DIRECTIONS »
Every line from the one with "(84, 197) none" to the final line of the listing below should be repeated exactly, and only those.

DATA TO PROCESS »
- - -

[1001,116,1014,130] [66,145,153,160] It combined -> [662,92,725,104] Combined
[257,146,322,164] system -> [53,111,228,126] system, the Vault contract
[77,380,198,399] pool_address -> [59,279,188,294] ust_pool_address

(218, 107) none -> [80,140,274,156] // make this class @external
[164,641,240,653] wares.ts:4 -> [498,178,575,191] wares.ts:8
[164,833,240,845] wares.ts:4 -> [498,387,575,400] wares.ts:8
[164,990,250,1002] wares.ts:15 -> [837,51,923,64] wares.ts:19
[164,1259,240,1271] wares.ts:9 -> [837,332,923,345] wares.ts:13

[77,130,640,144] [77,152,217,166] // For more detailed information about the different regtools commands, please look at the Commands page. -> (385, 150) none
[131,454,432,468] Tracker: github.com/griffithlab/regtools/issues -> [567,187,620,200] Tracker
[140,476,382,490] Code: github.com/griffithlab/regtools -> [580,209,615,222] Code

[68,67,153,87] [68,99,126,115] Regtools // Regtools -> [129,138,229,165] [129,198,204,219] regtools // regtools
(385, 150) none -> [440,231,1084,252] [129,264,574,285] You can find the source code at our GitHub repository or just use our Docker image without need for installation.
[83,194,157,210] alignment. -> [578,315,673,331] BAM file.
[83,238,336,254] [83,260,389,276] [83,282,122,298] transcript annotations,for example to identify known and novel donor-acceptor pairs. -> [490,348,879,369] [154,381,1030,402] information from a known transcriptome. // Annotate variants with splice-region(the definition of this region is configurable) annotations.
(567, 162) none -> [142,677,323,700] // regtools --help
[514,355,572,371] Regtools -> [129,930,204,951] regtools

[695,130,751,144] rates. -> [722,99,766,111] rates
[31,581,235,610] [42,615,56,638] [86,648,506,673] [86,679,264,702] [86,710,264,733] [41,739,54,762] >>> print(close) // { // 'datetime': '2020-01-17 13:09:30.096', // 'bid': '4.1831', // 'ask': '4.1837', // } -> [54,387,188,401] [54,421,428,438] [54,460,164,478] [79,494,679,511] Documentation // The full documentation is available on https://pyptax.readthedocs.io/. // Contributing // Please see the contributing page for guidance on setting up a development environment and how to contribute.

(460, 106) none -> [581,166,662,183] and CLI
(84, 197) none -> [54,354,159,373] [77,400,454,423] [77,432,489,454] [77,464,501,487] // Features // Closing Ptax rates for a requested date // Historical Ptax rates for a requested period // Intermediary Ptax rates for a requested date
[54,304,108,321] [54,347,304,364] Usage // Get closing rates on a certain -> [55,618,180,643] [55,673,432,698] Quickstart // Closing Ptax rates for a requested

- - -

OUTPUT BELOW »
(84, 197) none -> [54,354,159,373] [77,400,454,423] [77,432,489,454] [77,464,501,487] // Features // Closing Ptax rates for a requested date // Historical Ptax rates for a requested period // Intermediary Ptax rates for a requested date
[54,304,108,321] [54,347,304,364] Usage // Get closing rates on a certain -> [55,618,180,643] [55,673,432,698] Quickstart // Closing Ptax rates for a requested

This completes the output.